Activity:
Would you copy exactly the lines in the data below from the one that has "-> <div> <div></div>" through the one that has "text: Violet About", dropping any pictures?

(Before-and-after page screenshots)
▼

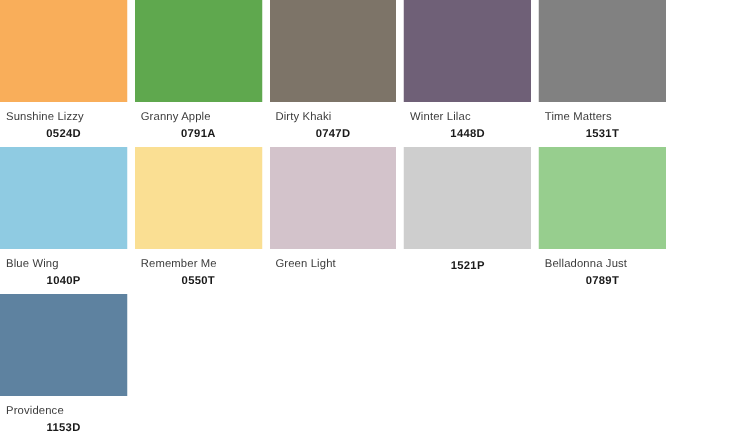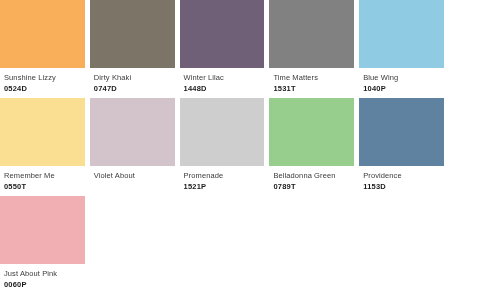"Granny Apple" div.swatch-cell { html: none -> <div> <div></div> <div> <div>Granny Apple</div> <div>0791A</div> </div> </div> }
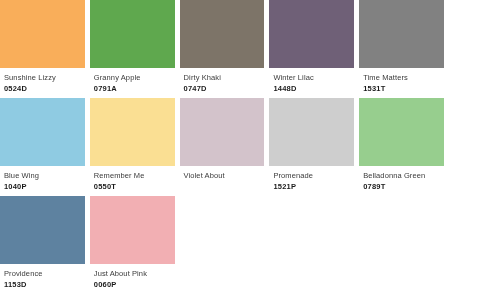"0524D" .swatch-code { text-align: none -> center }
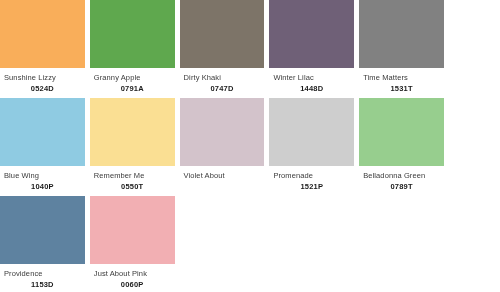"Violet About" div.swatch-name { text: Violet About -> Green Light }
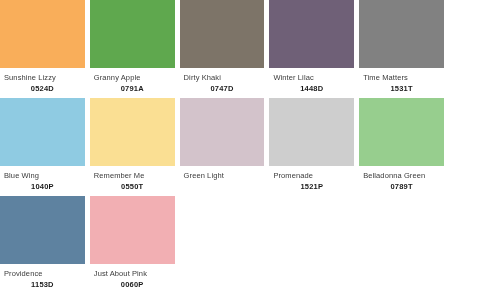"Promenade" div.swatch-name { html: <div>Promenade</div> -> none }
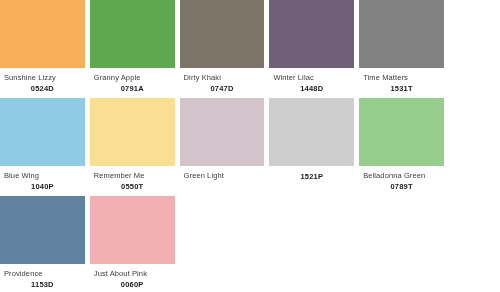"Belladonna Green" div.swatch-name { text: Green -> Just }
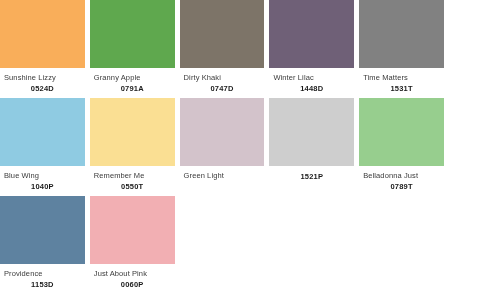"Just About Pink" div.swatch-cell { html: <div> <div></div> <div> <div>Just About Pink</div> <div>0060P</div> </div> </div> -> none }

▲
▼

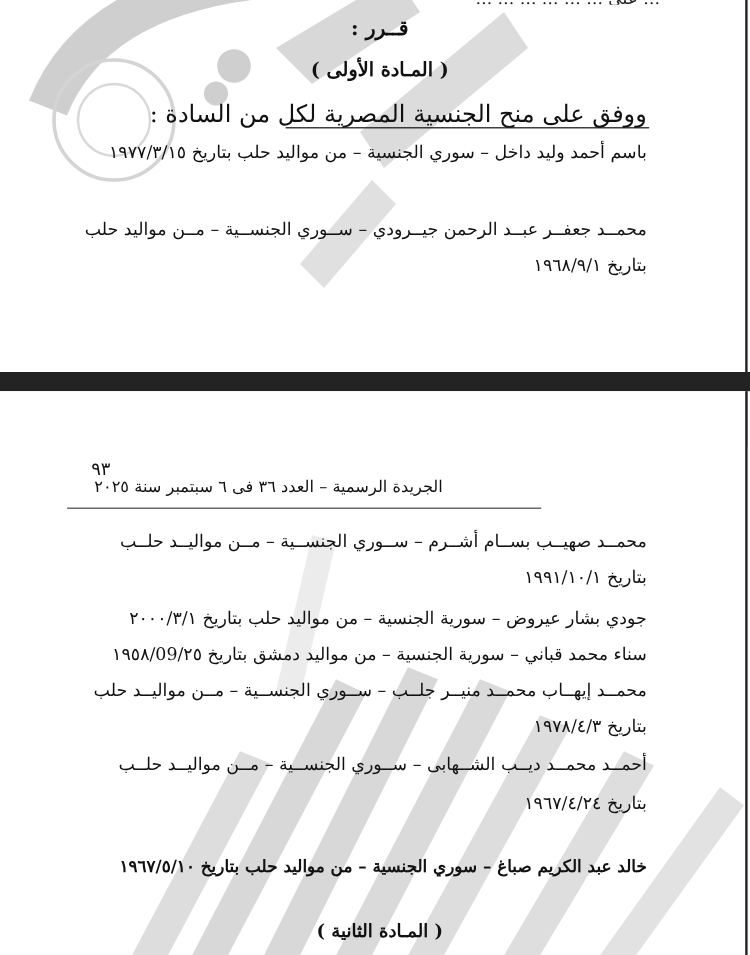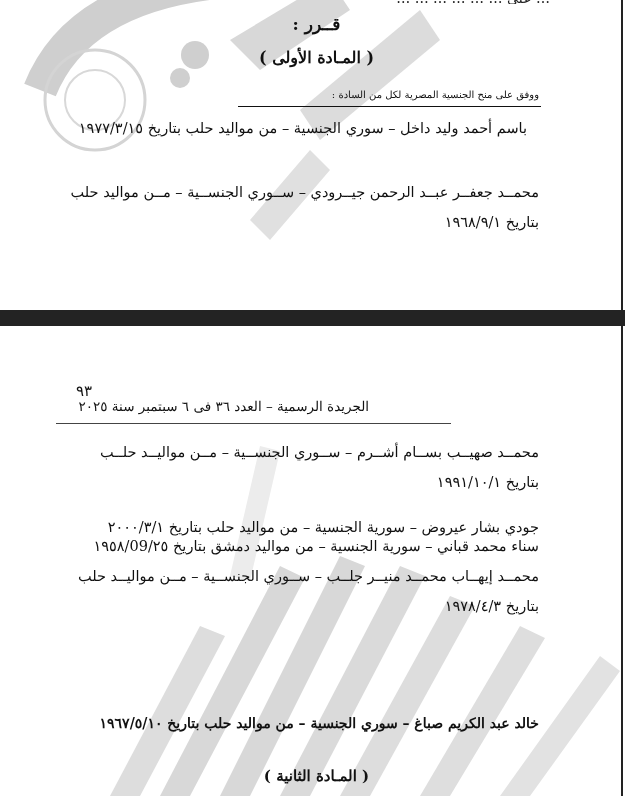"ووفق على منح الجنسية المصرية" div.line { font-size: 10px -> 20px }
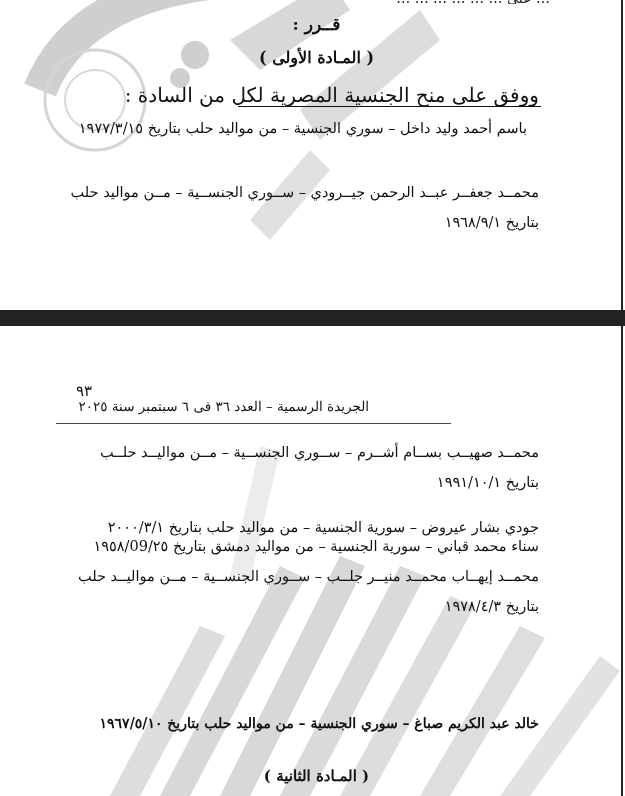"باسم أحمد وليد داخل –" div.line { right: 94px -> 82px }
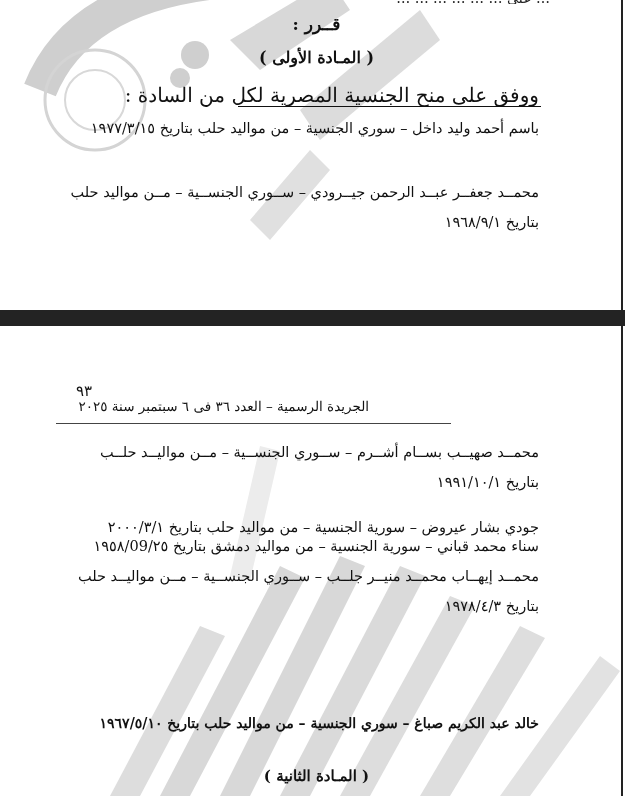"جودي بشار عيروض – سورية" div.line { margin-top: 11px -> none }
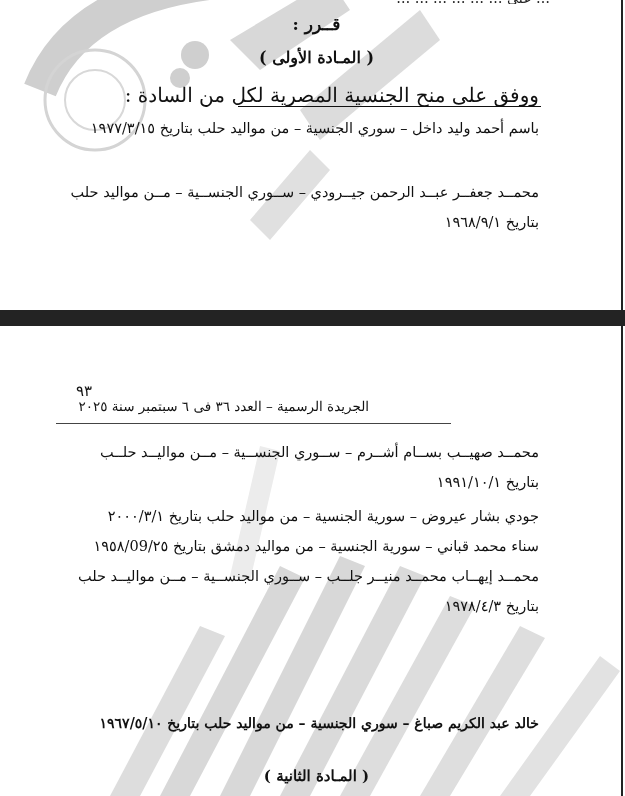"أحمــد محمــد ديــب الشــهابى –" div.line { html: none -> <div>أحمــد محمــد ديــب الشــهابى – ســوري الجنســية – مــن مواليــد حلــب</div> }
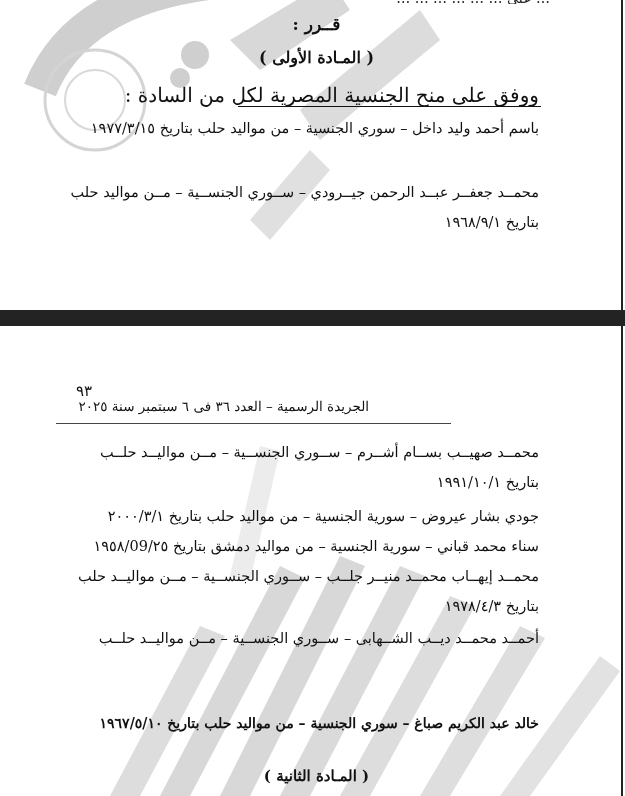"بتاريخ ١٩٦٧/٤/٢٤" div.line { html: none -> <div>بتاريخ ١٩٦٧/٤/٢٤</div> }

▲

Solution to the exercise:
"Granny Apple" div.swatch-cell { html: none -> <div> <div></div> <div> <div>Granny Apple</div> <div>0791A</div> </div> </div> }
"0524D" .swatch-code { text-align: none -> center }
"Violet About" div.swatch-name { text: Violet About -> Green Light }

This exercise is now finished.